Literary Criticisms of Law

Literary Criticisms of Law

Literary Criticisms of Law

Literary Criticisms of Law

Synopsis

In this book, the first to offer a comprehensive examination of the emerging study of law as literature, Guyora Binder and Robert Weisberg show that law is not only a scheme of social order, but also a process of creating meaning, and a crucial dimension of modern culture. They present lawyers as literary innovators, who creatively interpret legal authority, narrate disputed facts and hypothetical fictions, represent persons before the law, move audiences with artful rhetoric, and invent new legal forms and concepts. Binder and Weisberg explain the literary theories and methods increasingly applied to law, and they introduce and synthesize the work of over a hundred authors in the fields of law, literature, philosophy, and cultural studies.Drawing on these disparate bodies of scholarship, Binder and Weisberg analyze law as interpretation, narration, rhetoric, language, and culture, placing each of these approaches within the history of literary and legal thought. They sort the styles of analysis most likely to sharpen critical understanding from those that risk self-indulgent sentimentalism or sterile skepticism, and they endorse a broadly synthetic cultural criticism that views law as an arena for composing and contesting identity, status, and character. Such a cultural criticism would evaluate law not simply as a device for realizing rights and interests but also as the framework for a vibrant cultural life.

Excerpt

This book examines the many ways we can view law as a kind of literary or cultural activity. It represents law as a practice of making various kinds of literary artifacts: interpretations, narratives, characters, rhetorical performances, linguistic signs, figurative tropes, and representations of the social world. It treats law as a process of meaning making and as a crucial dimension of modern cultural life.

Such a work is possible today only because of the efforts and innovations of scores of scholars in law, literature, and other fields over the last two decades. Thus, in presenting law as a kind of literature, this book also summarizes and builds on many of the achievements of a new interdisciplinary movement devoted to the study of “Law and Literature.” This movement embraces both the study of legal themes in imaginative literature—law in literature—and the use of the methods of literary criticisms in understanding and evaluating laws, legal institutions, and legal processes—law as literature. It is this latter endeavor, the study of law as literature, that is the subject of this book.

While we agree that law is usefully seen as a practice of literary creation, we remain mindful that to depict law is in itself to perform a kind of literary trope, to create a literary artifact. a central aim of this book is to turn the critical tools of literary theory back on the Law and Literature movement and to evaluate it as a cultural phenomenon.

For whom is this book written? the principal audience for this book will likely be students and scholars of law and literature, but it is designed to satisfy the curiosity of scholars in other fields, and of educated general readers as well.

For students and scholars of law and government, this book offers an introduction and comprehensive guide to an important contemporary movement in legal scholarship. It collects evidence and arguments that the values at stake in legal disputes and decisions are not merely economic or instrumental, but also aesthetic and expressive. Accordingly, this book may also interest practicing lawyers who reflect on the social role and cultural significance of their profession.

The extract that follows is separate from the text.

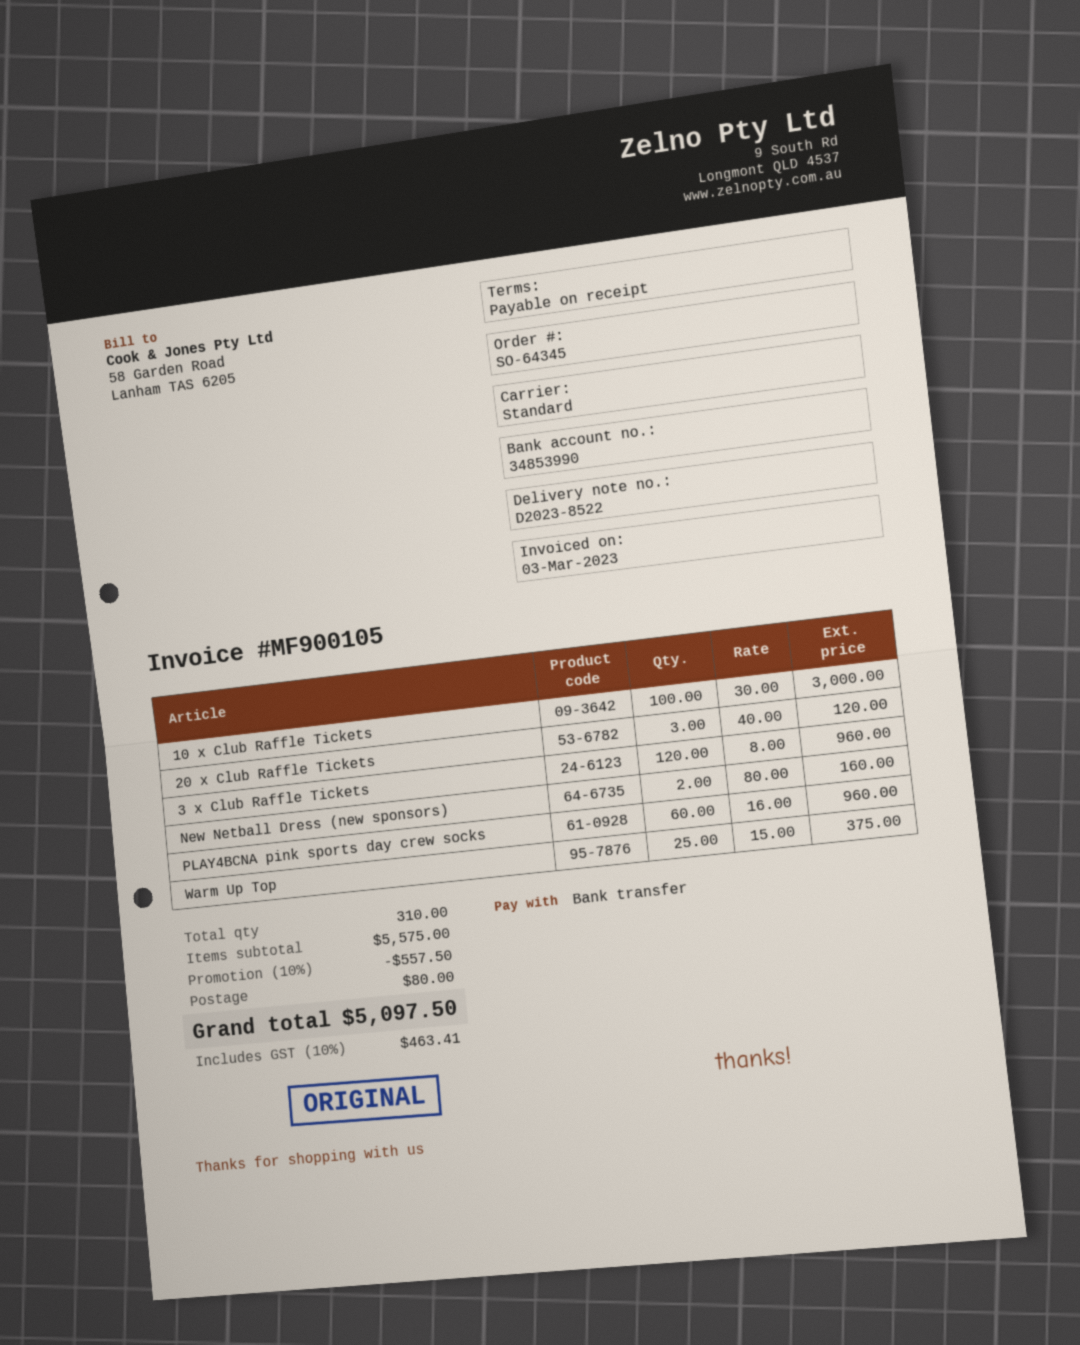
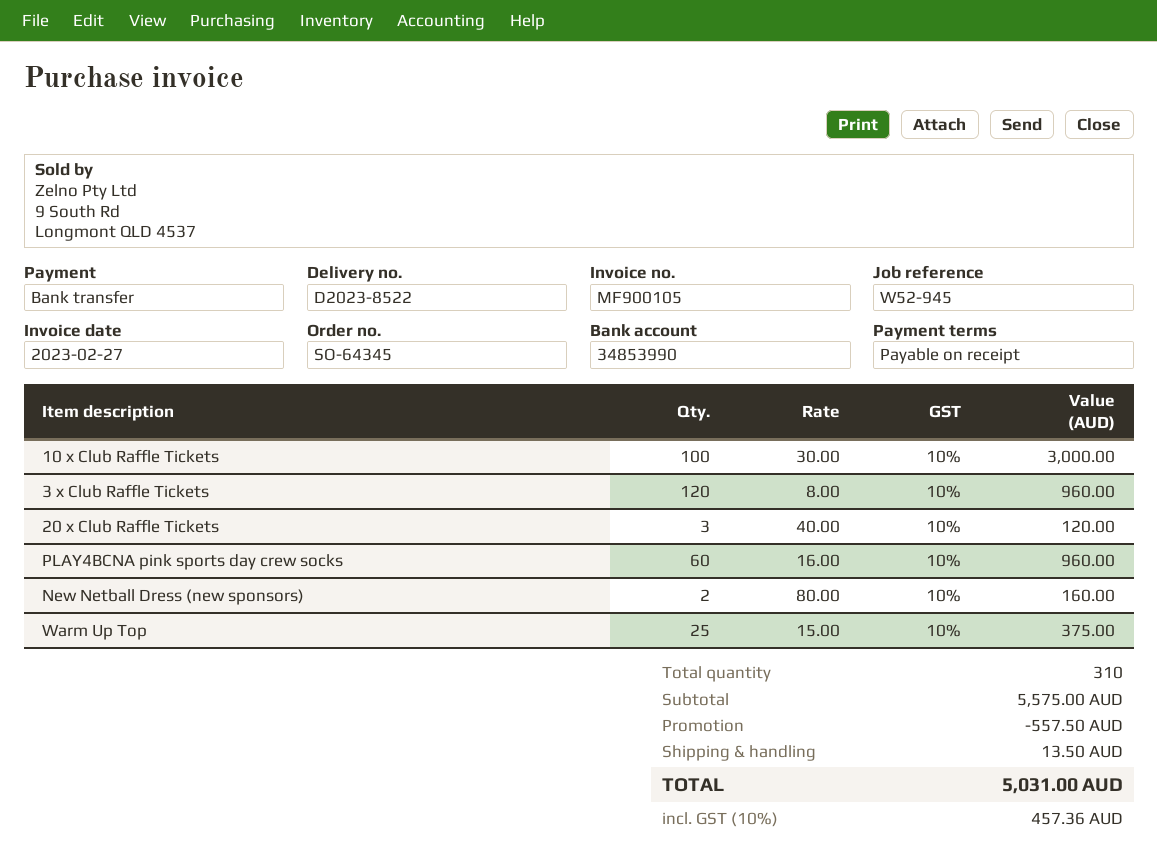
invoice date: 2023-03-03 -> 2023-02-27
shipping: 80.00 -> 13.50
tax: 10% = 463.41 -> 10% = 457.36
total: 5097.50 -> 5031.00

This book should be of equal interest to students, teachers, and scholars of literature. in recent decades, literary studies have transcended their traditional focus on imaginative literature and have begun to examine literary aspects of a broad range of social phenomena. Literary studies have become “Cultural Studies,” applying the methods of the humanities to the subject matter of the social sciences to reveal and interpret a “social text.” the literary criticism of law examined in this book should be seen as part of this larger development within literary studies. Indeed, the Law and Literature movement may represent the most extensive effort to date to apply literary methods outside the traditional literary sphere. If, as we argue, law is a crucial dimension of modern culture, the literary criticism of law should be central to the new conception of literary studies as cultural studies, and part of any contemporary education in literature.